In June 2004, the Servicio de Administracion Tributaria in Nuevo Laredo, Mexico, where the Company operates a plant in its Commercial Products segment, notified the Company of a tax assessment of 10,193 pesos (approximately $946) based primarily on the administrative authority’s belief that the Company (i) imported goods not covered by the Maquila program and (ii) that it imported goods under a different tariff classification than the ones approved.  The Company filed a Nullity Tax Action with the Federal Tax Court (Tribunal Federal de Justicia Fiscal y Adminstrativa) in Monterrey, Mexico, and received a favorable ruling (which is appealable) from the Federal Tax Court subsequent to the end of the first quarter of fiscal 2008.  The Company has accrued $183 at June 26, 2007 which includes an estimate of the tariffs the Company may eventually owe upon settlement of the case.

In the normal course of business, Modine and its subsidiaries are named as defendants in various lawsuits and enforcement proceedings by private parties, the Occupational Safety and Health Administration, the Environmental Protection Agency, other governmental agencies and others in which claims, such as personal injury, property damage, intellectual property or antitrust and trade regulation issues, are asserted against Modine.  Modine is also subject to other liabilities such as product warranty claims, employee benefits and various taxes that arise in the ordinary course of its business.  Many of the pending damage and, to a lesser degree, warranty claims are covered by insurance and when appropriate Modine accrues for uninsured liabilities.  While the outcomes of these matters, including those discussed above, are uncertain, Modine does not expect that any additional liabilities that may result from these matters is reasonably likely to have a material effect on Modine’s liquidity, financial condition or results of operations.

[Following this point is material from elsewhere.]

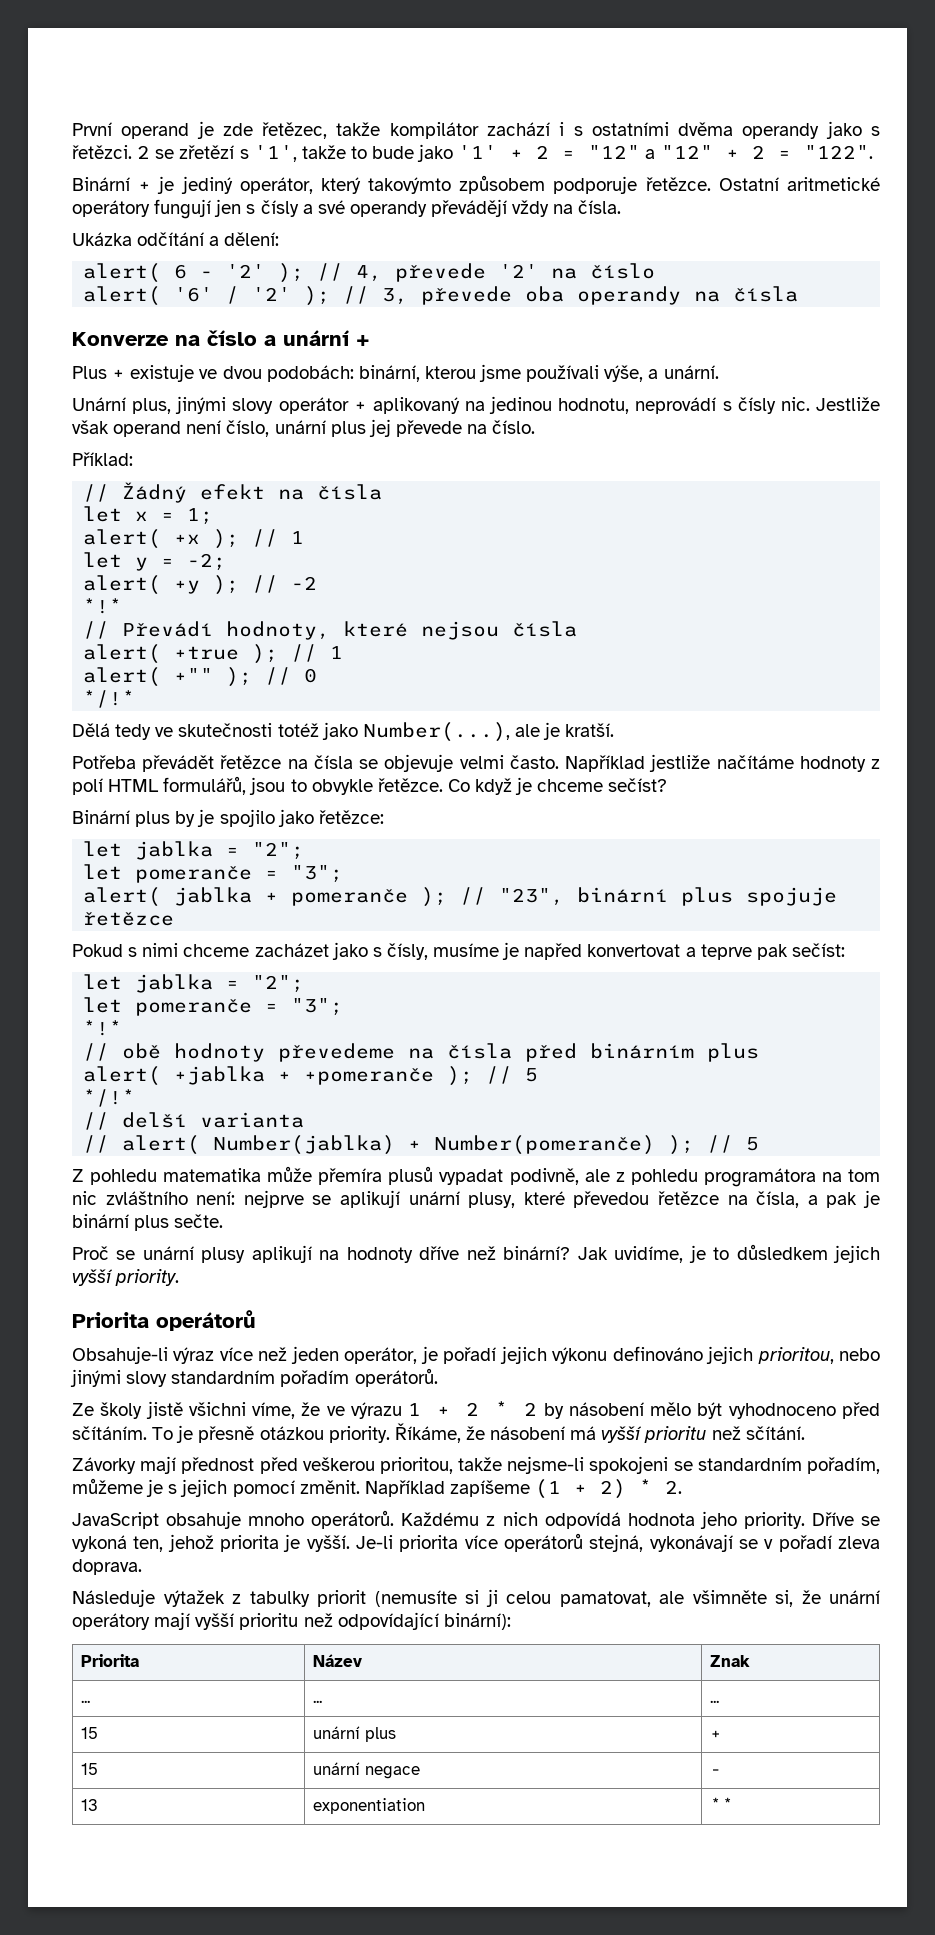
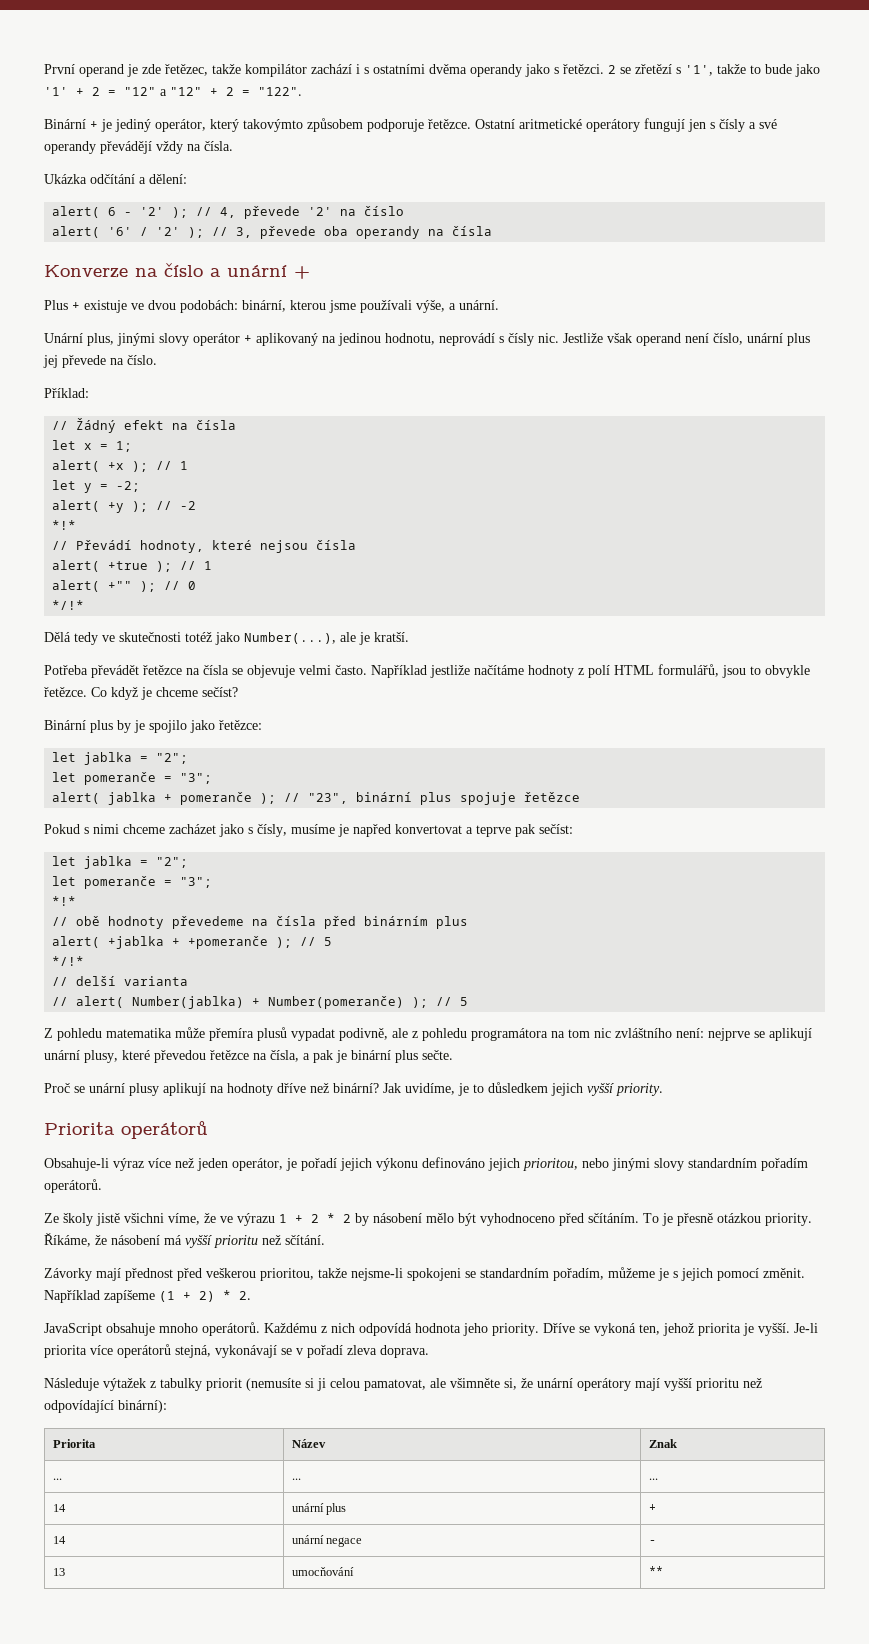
[80,1727,98,1739] 15 -> [52,1504,66,1512] 14
[80,1763,98,1775] 15 -> [52,1536,66,1544] 14
[312,1798,425,1814] exponentiation -> [291,1567,354,1576] umocňování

Item 2.   Management's Discussion and Analysis of Financial Condition and Results of Operations

When we use the terms “Modine”, “we”, “us”, “Company”, or “our” in this report, unless the context otherwise requires, we are referring to Modine Manufacturing Company.  Our fiscal year ends on March 31 and, accordingly, all references to quarters refer to our fiscal quarters.  The quarter ended June 26, 2007 refers to the first quarter of fiscal 2008.  Our subsidiaries located outside of the United States primarily report results with a one month lag.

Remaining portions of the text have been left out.